Леонид Павлович сидел в кресле, курил, смотрел телевизор. Через пятнадцать минут «Бриллиантовая рука». Смешной фильм. Леонид Павлович смотрел его раз шесть – и все смеялся. В комнате было тепло, даже жарко. Леонид Павлович был в майке, трико. Некрасиво отвисал живот. Послезавтра на прииск. Новый коллектив, все незнакомое. Не любил Леонид Павлович перемены. Он тяжело сходился с людьми, был некоммуникабелен. Он забыл, когда последний раз был в гостях, и к себе никого не приглашал. Однообразно проходила жизнь. Работа, дом, газета, телевизор… Любка что-то давно не заходила.
Леонид Павлович хорошо помнил, учился тогда в шестом классе, когда первый раз шел этот фильм. Вся семья тогда собралась у телевизора, соседи пришли, у них не было телевизора. Смеялся он весь фильм. И последний раз, когда он смотрел этот фильм – прошло лет пять, шесть, – тоже смеялся.
Еще осталось десять минут до фильма.

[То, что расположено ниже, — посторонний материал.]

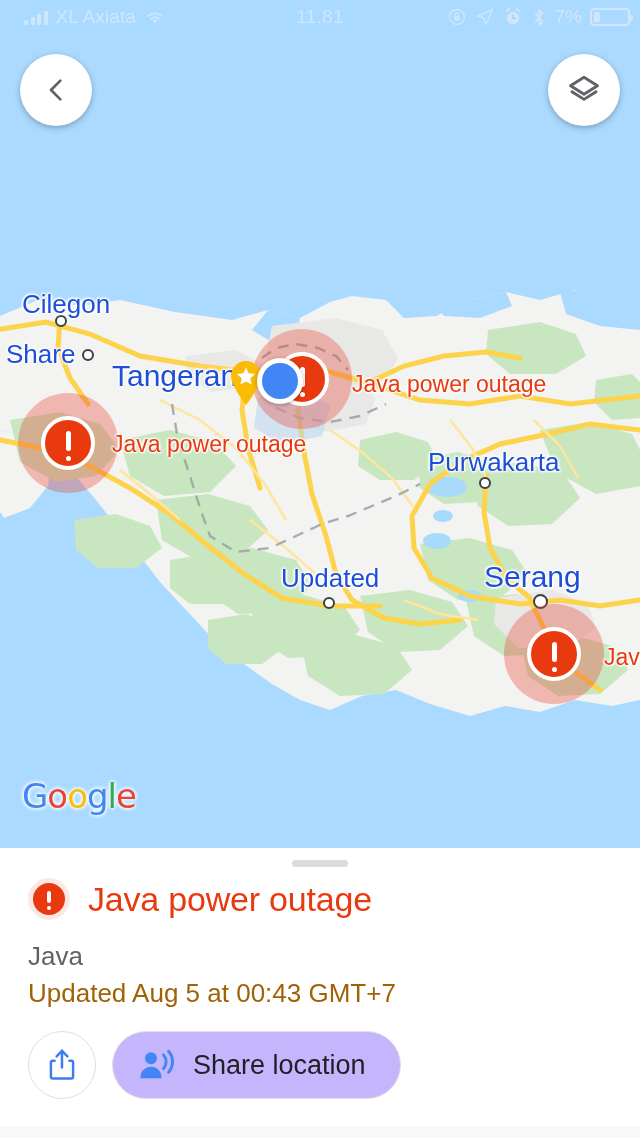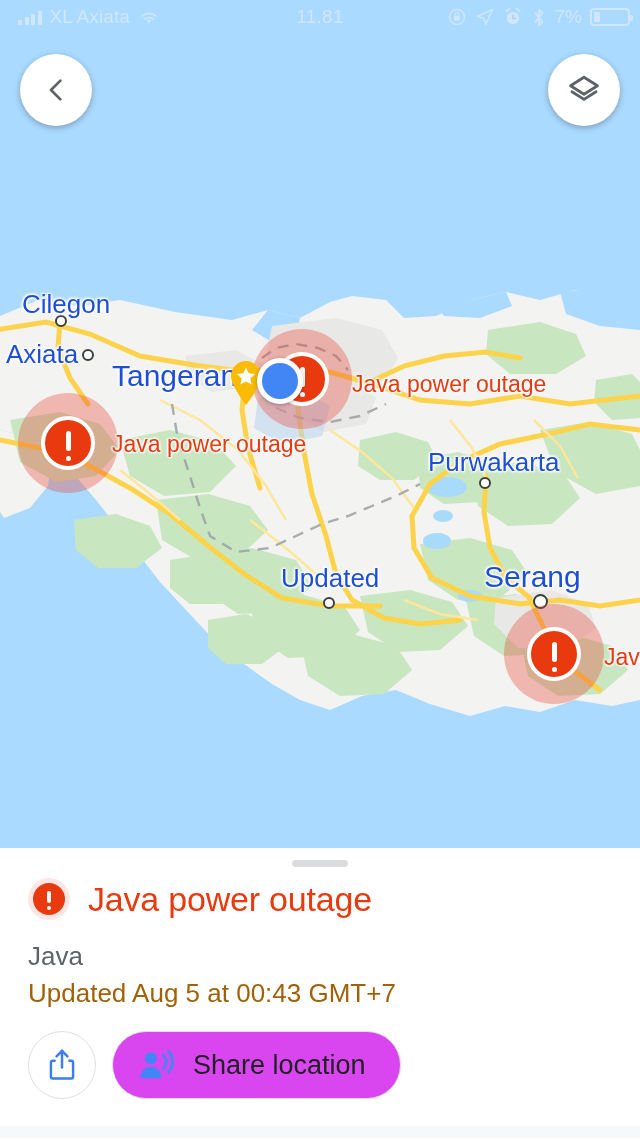--- a/index.html
+++ b/index.html
@@ -24,21 +24,21 @@
     display: flex;
     align-items: center;
     color: #cfe6fb;
     font-size: 19px;
     pointer-events: none;
   }
   #status-left {
     display: flex;
     align-items: center;
     gap: 8px;
-    padding-left: 18px;
+    padding-left: 24px;
   }
   .sig-bars {
     display: flex;
     align-items: flex-end;
     gap: 2.5px;
     height: 15px;
   }
   .sig-bars i {
     display: block;
     width: 4px;
@@ -301,21 +301,21 @@
     background: #fff;
     display: flex;
     align-items: center;
     justify-content: center;
     box-sizing: border-box;
   }
   #share-location-button {
     height: 68px;
     border-radius: 34px;
     border: 1.5px solid #e0e0e0;
-    background: #d946ef;
+    background: #c4b5fd;
     display: flex;
     align-items: center;
     gap: 18px;
     padding: 0 34px 0 26px;
     box-sizing: border-box;
   }
   #share-location-label {
     color: #202124;
     font-size: 27px;
     font-weight: 500;
@@ -465,32 +465,33 @@
   <svg id="star-pin" viewBox="0 0 34 46" style="left: 229px; top: 360px;">
     <path d="M17 45 C17 45 2 26 2 16 A15 15 0 0 1 32 16 C32 26 17 45 17 45 Z" fill="#fabb05"></path>
     <path d="M17 7.5 l2.7 5.8 6.3 .8 -4.7 4.3 1.3 6.2 -5.6 -3.2 -5.6 3.2 1.3 -6.2 -4.7 -4.3 6.3 -.8 Z" fill="#ffffff"></path>
   </svg>
 
   <div id="user-location-dot" style="left: 257px; top: 358px;"></div>
 
   <div id="city-layer">
       <div class="city-label" style="left: 22px; top: 289px; font-size: 26px;">Cilegon</div>
       <div class="city-dot" style="width: 12px; height: 12px; left: 55px; top: 315px;"></div>
-      <div class="city-label" style="left: 6px; top: 339px; font-size: 26px;">Axiata</div>
+      <div class="city-label" style="left: 6px; top: 339px; font-size: 26px;">Share</div>
       <div class="city-dot" style="width: 12px; height: 12px; left: 82px; top: 349px;"></div>
       <div class="city-label" style="left: 112px; top: 359px; font-size: 30px;">Tangerang</div>
       <div class="city-dot" style="width: 13px; height: 13px; left: 240.5px; top: 365.5px;"></div>
       <div class="city-label" style="left: 428px; top: 447px; font-size: 26px;">Purwakarta</div>
       <div class="city-dot" style="width: 12px; height: 12px; left: 479px; top: 477px;"></div>
       <div class="city-label" style="left: 281px; top: 563px; font-size: 26px;">Updated</div>
       <div class="city-dot" style="width: 12px; height: 12px; left: 323px; top: 597px;"></div>
       <div class="city-label" style="left: 484px; top: 560px; font-size: 30px;">Serang</div>
       <div class="city-dot" style="width: 15px; height: 15px; left: 532.5px; top: 593.5px;"></div>
     </div>
 
+  <div id="google-logo"><span style="color: rgb(66, 133, 244);">G</span><span style="color: rgb(234, 67, 53);">o</span><span style="color: rgb(251, 188, 5);">o</span><span style="color: rgb(66, 133, 244);">g</span><span style="color: rgb(52, 168, 83);">l</span><span style="color: rgb(234, 67, 53);">e</span></div>
 </div>
 
 <div id="status-bar">
   <div id="status-left">
     <span class="sig-bars">
       <i></i>
         <i></i>
         <i></i>
         <i></i>
     </span>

Леонид Павлович утром сделал все свои дела, чтобы не отвлекаться, смотреть фильм; где-то за час вдруг появились опасения, как бы фильм не перенесли на следующую неделю или не отключили свет. Смех повышает жизненный тонус, укрепляет психику. Леонид Павлович последнее время чувствовал себя нехорошо, была какая-то озабоченность, чего-то все не хватало.
Фильм начался ровно в три часа, без опоздания. Леонид Павлович поудобней устроился в кресле, сложил на груди руки, слабо улыбнулся, или, может, показалось, что улыбнулся, – не понял. Смотреть смешной фильм и оставаться серьезным – это надо быть полным идиотом. Леонид Павлович улыбнулся, это точно. Улыбка была нехорошей, неестественно как-то все было. Но по-другому улыбаться Леонид Павлович не умел… С улыбки все и начинается. Фильм с самого начала был смешным. Леонид Павлович никак не мог собраться, настроиться на смех. И когда прозвучала знакомая фраза «черт побери!», Леонид Павлович рассмеялся.